┌──

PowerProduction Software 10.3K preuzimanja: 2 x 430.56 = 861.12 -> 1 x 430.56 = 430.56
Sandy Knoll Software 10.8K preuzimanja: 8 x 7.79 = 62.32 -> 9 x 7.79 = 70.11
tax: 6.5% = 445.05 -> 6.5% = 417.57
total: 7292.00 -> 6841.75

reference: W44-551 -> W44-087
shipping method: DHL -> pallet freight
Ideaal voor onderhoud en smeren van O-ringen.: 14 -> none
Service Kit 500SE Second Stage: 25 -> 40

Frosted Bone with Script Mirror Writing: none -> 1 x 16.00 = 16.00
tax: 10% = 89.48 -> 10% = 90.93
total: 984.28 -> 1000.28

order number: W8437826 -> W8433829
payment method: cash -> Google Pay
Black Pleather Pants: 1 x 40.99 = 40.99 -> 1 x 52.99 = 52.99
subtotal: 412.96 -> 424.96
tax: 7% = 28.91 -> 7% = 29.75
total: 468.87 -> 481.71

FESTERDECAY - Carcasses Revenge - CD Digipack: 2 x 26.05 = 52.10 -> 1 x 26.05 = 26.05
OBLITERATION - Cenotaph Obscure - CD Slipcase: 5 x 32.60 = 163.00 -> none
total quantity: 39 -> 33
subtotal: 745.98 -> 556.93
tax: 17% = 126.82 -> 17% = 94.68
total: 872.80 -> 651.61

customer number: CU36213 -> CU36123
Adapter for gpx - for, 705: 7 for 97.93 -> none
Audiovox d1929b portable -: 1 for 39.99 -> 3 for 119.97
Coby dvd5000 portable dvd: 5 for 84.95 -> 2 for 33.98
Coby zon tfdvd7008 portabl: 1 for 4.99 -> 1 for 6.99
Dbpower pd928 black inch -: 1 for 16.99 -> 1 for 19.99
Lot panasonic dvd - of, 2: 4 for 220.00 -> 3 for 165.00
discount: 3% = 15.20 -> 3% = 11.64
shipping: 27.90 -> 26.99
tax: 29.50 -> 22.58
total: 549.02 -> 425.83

└──

● **WHAT YOU NEED TO DO**
Every line above from the line with "tax: 10% = 89.48 -> 10% = 90.93" to the line with "Coby dvd5000 portable" is wanted, ends included; write them out exactly and add no other line.

● **ANSWER FOR THIS EXERCISE**
tax: 10% = 89.48 -> 10% = 90.93
total: 984.28 -> 1000.28

order number: W8437826 -> W8433829
payment method: cash -> Google Pay
Black Pleather Pants: 1 x 40.99 = 40.99 -> 1 x 52.99 = 52.99
subtotal: 412.96 -> 424.96
tax: 7% = 28.91 -> 7% = 29.75
total: 468.87 -> 481.71

FESTERDECAY - Carcasses Revenge - CD Digipack: 2 x 26.05 = 52.10 -> 1 x 26.05 = 26.05
OBLITERATION - Cenotaph Obscure - CD Slipcase: 5 x 32.60 = 163.00 -> none
total quantity: 39 -> 33
subtotal: 745.98 -> 556.93
tax: 17% = 126.82 -> 17% = 94.68
total: 872.80 -> 651.61

customer number: CU36213 -> CU36123
Adapter for gpx - for, 705: 7 for 97.93 -> none
Audiovox d1929b portable -: 1 for 39.99 -> 3 for 119.97
Coby dvd5000 portable dvd: 5 for 84.95 -> 2 for 33.98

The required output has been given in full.